Trotz der Aufmerksamkeit rund um Zhangs Auftritt sagten Experten der The Straits Times, dass seine Popularität als Schauspieler die politische Meinung in Taiwan kaum verändern dürfte.
„Taiwanesen können ihn als Schauspieler bewundern, aber das wäre dasselbe, wie wenn sie Schauspieler aus südkoreanischen oder japanischen Dramen bewundern würden", sagte der Politikwissenschaftler Chen Shih-min von der Nationalen Taiwan-Universität gegenüber der Zeitung.
„Würde diese eine Person das Gefühl für ihre Identität verändern und die Taiwanesen dazu bringen wollen, von China regiert zu werden? Das ist sehr unwahrscheinlich."
Eine langjährige Umfrage der Nationalen Chengchi-Universität ergab, dass fast 88 Prozent der Taiwanesen die Beibehaltung des aktuellen cross-straitigen Status quo der faktischen Unabhängigkeit befürworten.
Dennoch sagten Analysten, dass Zhangs Auftritt erfolgreich dabei war, Pekings Botschaft im Rampenlicht zu halten.

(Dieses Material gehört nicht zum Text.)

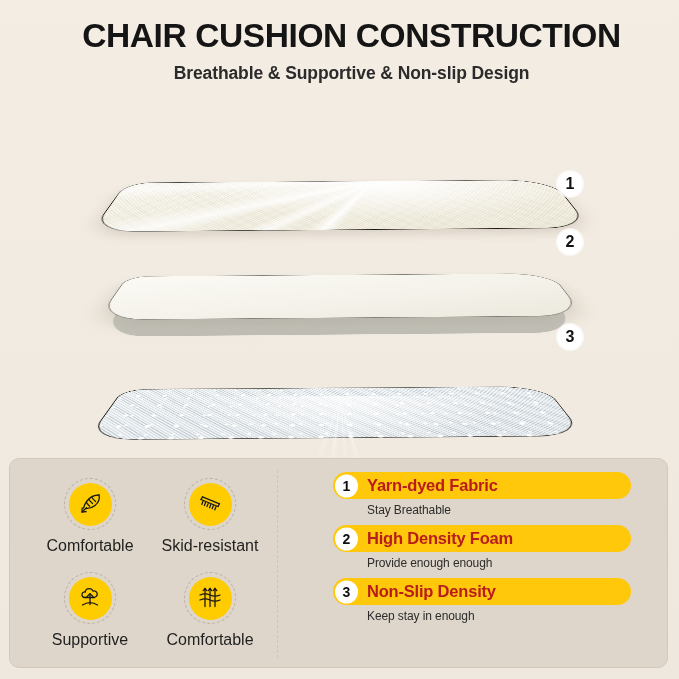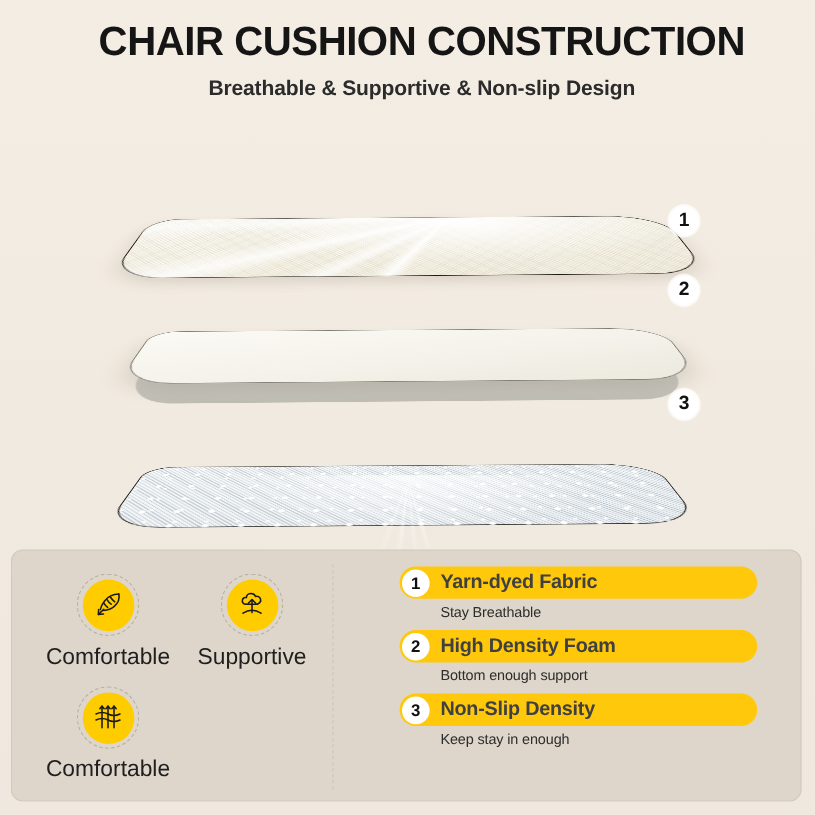--- a/index.html
+++ b/index.html
@@ -194,7 +194,7 @@
     font-size: 14px; font-weight: 700; color: #101010;
   }
   .pill-text {
-    margin-left: 34px; font-size: 16.5px; font-weight: 700; color: #404040;
+    margin-left: 34px; font-size: 16.5px; font-weight: 700; color: #b91c1c;
     letter-spacing: -0.2px;
   }
   .legend-sub {

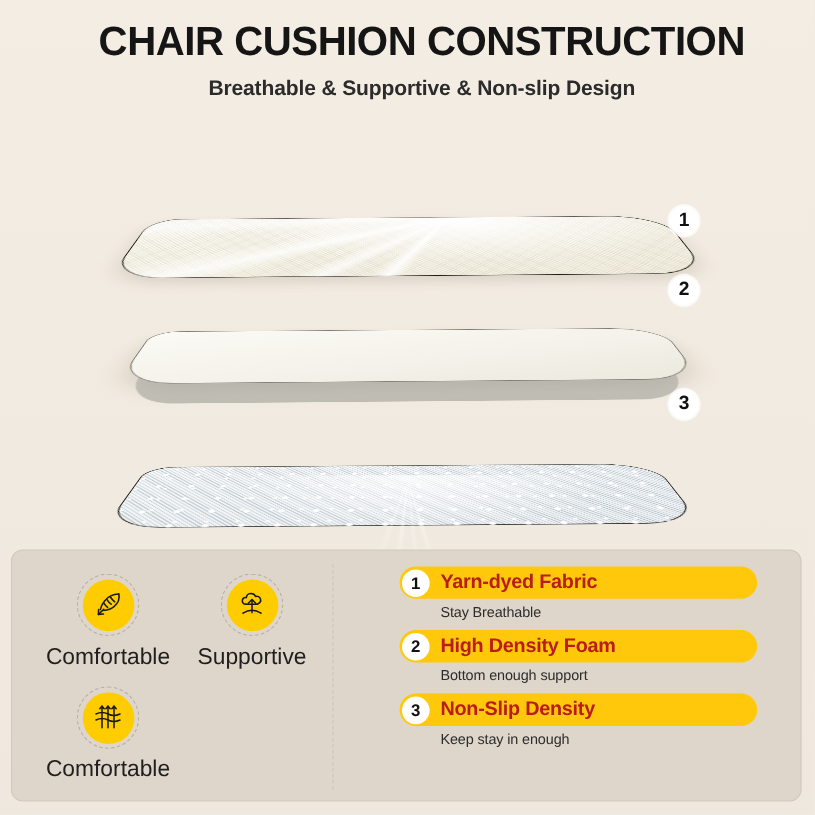--- a/index.html
+++ b/index.html
@@ -173,7 +173,7 @@
   }
   .icon-disc svg { display: block; }
   .icon-label {
-    margin-top: 7px; font-size: 19px; color: #1f1f1f; white-space: nowrap;
+    margin-top: 7px; font-size: 16px; color: #1f1f1f; white-space: nowrap;
   }
 
   

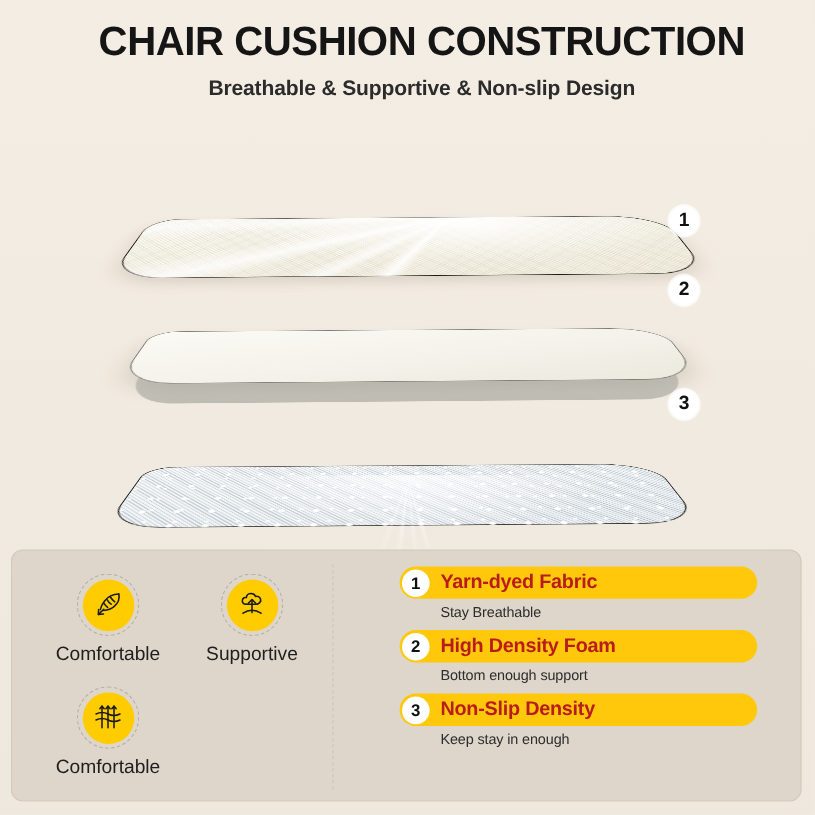--- a/index.html
+++ b/index.html
@@ -256,6 +256,20 @@
       <div class="icon-label">Comfortable</div>
     </div>
 
+    <div class="icon-cell">
+      <div class="icon-ring">
+        <div class="icon-disc">
+          <svg width="28" height="28" viewBox="0 0 28 28" fill="none" stroke="#1a1a1a" stroke-width="1.3" stroke-linecap="round">
+            <path d="M5 9.5L22 16.5"></path>
+            <path d="M6.5 6.8L23.5 13.8"></path>
+            <path d="M5 9.5L6.5 6.8"></path>
+            <path d="M22 16.5l1.5-2.7"></path>
+            <path d="M7 11.2l-1.2 3.2M9.6 12.3l-1.2 3.2M12.2 13.4l-1.2 3.2M14.8 14.5l-1.2 3.2M17.4 15.5l-1.2 3.2M20 16.6l-1.2 3.2"></path>
+          </svg>
+        </div>
+      </div>
+      <div class="icon-label">Skid-resistant</div>
+    </div>
 
     <div class="icon-cell">
       <div class="icon-ring">

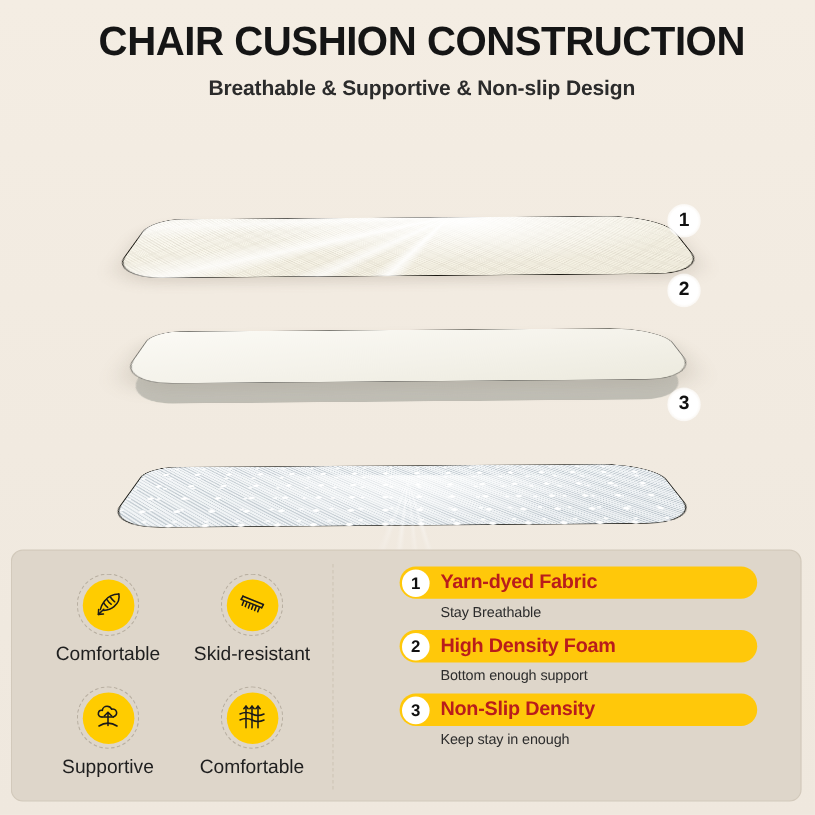--- a/index.html
+++ b/index.html
@@ -320,7 +320,7 @@
         <div class="pill-num">2</div>
         <div class="pill-text">High Density Foam</div>
       </div>
-      <div class="legend-sub">Bottom enough support</div>
+      <div class="legend-sub">Provide enough enough</div>
     </div>
 
     <div class="legend-row">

James Yifan Chen, ein Experte für Cross-Strait-Beziehungen an der Tamkang-Universität, sagte der The Straits Times, dass die Rede zwar kaum die öffentliche Meinung über Nacht verändern werde, aber die Wahrnehmung Chinas etwas mildern könnte.
„Seine Rede wird Taiwanesen nicht über Nacht dazu bringen, China positiv zu sehen, aber sie könnte China etwas weniger feindselig erscheinen lassen", sagte er.
Die Online-Reaktionen spiegelten diese Spaltung wider. Während einige Fans Zhangs Aufruf zu mehr Austausch begrüßten, warfen andere ihm vor, seine Popularität für politische Zwecke zu nutzen.
„Ich mag ihn wirklich sehr, aber ich behalte trotzdem einen klaren Kopf", schrieb ein Nutzer auf Threads, so die The Straits Times.
Experten glauben, dass Pekings Entscheidung, Zhang in den Vordergrund zu stellen, alles andere als zufällig war.
„Er ist ein Schauspieler, der derzeit sehr populär ist, daher wären viele Taiwanesen, besonders jüngere Menschen, eher geneigt, ihm zuzuhören, verglichen mit einer weniger bekannten Persönlichkeit", sagte Chen.
Prominente sind zunehmend Teil der Cross-Strait-Spannungen geworden.
Im letzten Jahr stand auch der chinesische Schauspieler Hu Ge unter Beobachtung, nachdem er Taiwan einen überraschenden Besuch abgestattet hatte, während taiwanesische Unterhaltungskünstler, die in China arbeiten, unter Druck standen, sich öffentlich mit Pekings politischen Botschaften zu alignieren.
Laut The Straits Times glauben Analysten, dass die Reaktion auf Zhangs Auftritt Peking dazu veranlassen könnte, bei zukünftigen Cross-Strait-Bemühungen mehr hochkarätige Unterhaltungskünstler einzusetzen.
„Das ist ein relativ risikoarmer, nicht sensibler Ansatz, denn selbst wenn man diese Prominenten dafür kritisiert, 'Einheitsfronten'-Arbeit zu leisten, können sie einfach sagen, sie nehmen an kulturellen Austauschen teil", sagte Chen gegenüber der Zeitung.